### Task instructions:
The output is the line holding "pregna di profumi,</div>" and all lines after it to the end of the records below; restate them unchanged and add nothing.

•••••

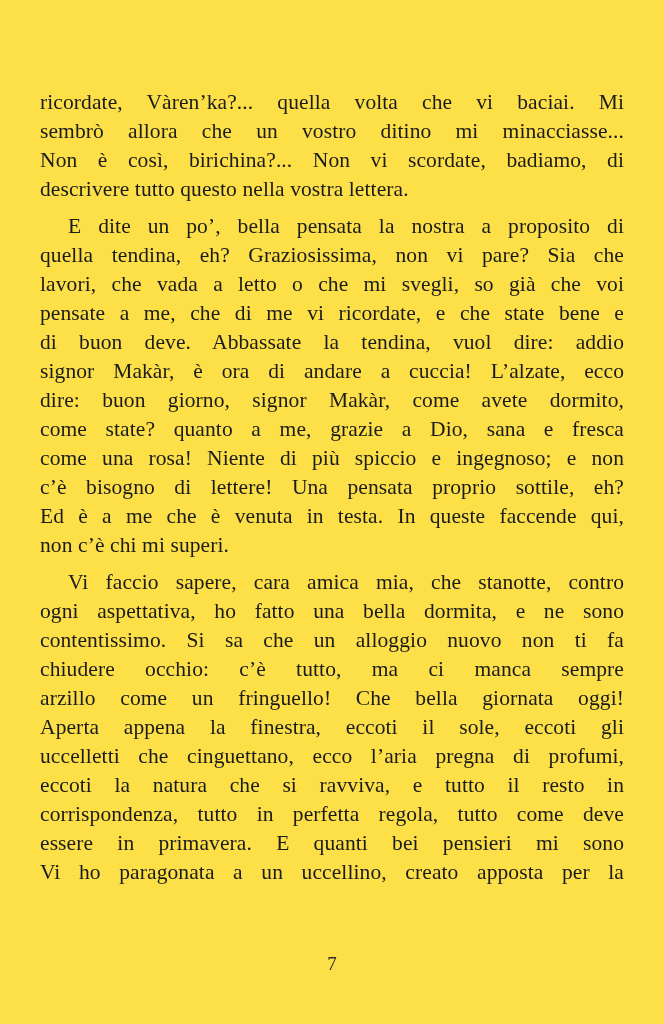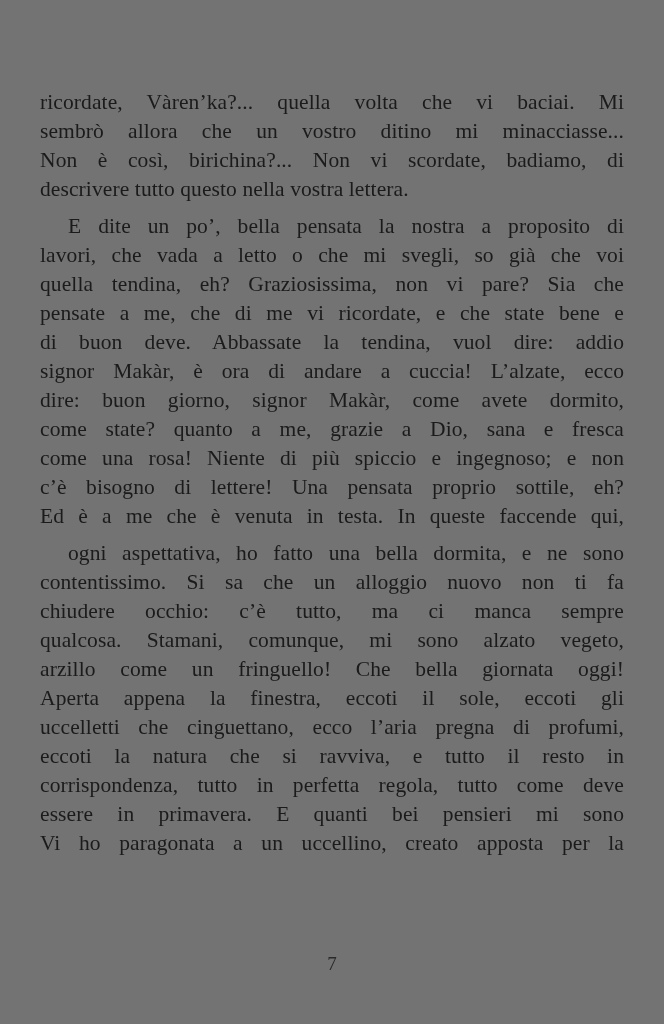--- a/index.html
+++ b/index.html
@@ -10,21 +10,21 @@
   }
   body {
     font-family: "Liberation Serif", serif;
     color: #1b1b1b;
     position: relative;
   }
   .page {
     position: absolute;
     left: 0; top: 0;
     width: 664px; height: 1024px;
-    background: #737373;
+    background: #fde047;
   }
   .text-block {
     position: absolute;
     left: 40px;
     top: 88px;
     width: 584px;
     font-size: 21.5px;
     line-height: 29px;
     letter-spacing: 0.1px;
   }
@@ -61,37 +61,38 @@
 
     <div class="para">
       <div class="line">ricordate, Vàren’ka?... quella volta che vi baciai. Mi</div>
       <div class="line">sembrò allora che un vostro ditino mi minacciasse...</div>
       <div class="line">Non è così, birichina?... Non vi scordate, badiamo, di</div>
       <div class="line last-line">descrivere tutto questo nella vostra lettera.</div>
     </div>
 
     <div class="para indented">
       <div class="line">E dite un po’, bella pensata la nostra a proposito di</div>
+      <div class="line">quella tendina, eh? Graziosissima, non vi pare? Sia che</div>
       <div class="line">lavori, che vada a letto o che mi svegli, so già che voi</div>
-      <div class="line">quella tendina, eh? Graziosissima, non vi pare? Sia che</div>
       <div class="line">pensate a me, che di me vi ricordate, e che state bene e</div>
       <div class="line">di buon deve. Abbassate la tendina, vuol dire: addio</div>
       <div class="line">signor Makàr, è ora di andare a cuccia! L’alzate, ecco</div>
       <div class="line">dire: buon giorno, signor Makàr, come avete dormito,</div>
       <div class="line">come state? quanto a me, grazie a Dio, sana e fresca</div>
       <div class="line">come una rosa! Niente di più spiccio e ingegnoso; e non</div>
       <div class="line">c’è bisogno di lettere! Una pensata proprio sottile, eh?</div>
       <div class="line">Ed è a me che è venuta in testa. In queste faccende qui,</div>
+      <div class="line last-line">non c’è chi mi superi.</div>
     </div>
 
     <div class="para indented">
+      <div class="line">Vi faccio sapere, cara amica mia, che stanotte, contro</div>
       <div class="line">ogni aspettativa, ho fatto una bella dormita, e ne sono</div>
       <div class="line">contentissimo. Si sa che un alloggio nuovo non ti fa</div>
       <div class="line">chiudere occhio: c’è tutto, ma ci manca sempre</div>
-      <div class="line">qualcosa. Stamani, comunque, mi sono alzato vegeto,</div>
       <div class="line">arzillo come un fringuello! Che bella giornata oggi!</div>
       <div class="line">Aperta appena la finestra, eccoti il sole, eccoti gli</div>
       <div class="line">uccelletti che cinguettano, ecco l’aria pregna di profumi,</div>
       <div class="line">eccoti la natura che si ravviva, e tutto il resto in</div>
       <div class="line">corrispondenza, tutto in perfetta regola, tutto come deve</div>
       <div class="line">essere in primavera. E quanti bei pensieri mi sono</div>
       <div class="line">Vi ho paragonata a un uccellino, creato apposta per la</div>
     </div>
 
   </div>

•••••

### Output for this task:
       <div class="line">uccelletti che cinguettano, ecco l’aria pregna di profumi,</div>
       <div class="line">eccoti la natura che si ravviva, e tutto il resto in</div>
       <div class="line">corrispondenza, tutto in perfetta regola, tutto come deve</div>
       <div class="line">essere in primavera. E quanti bei pensieri mi sono</div>
       <div class="line">Vi ho paragonata a un uccellino, creato apposta per la</div>
     </div>
 
   </div>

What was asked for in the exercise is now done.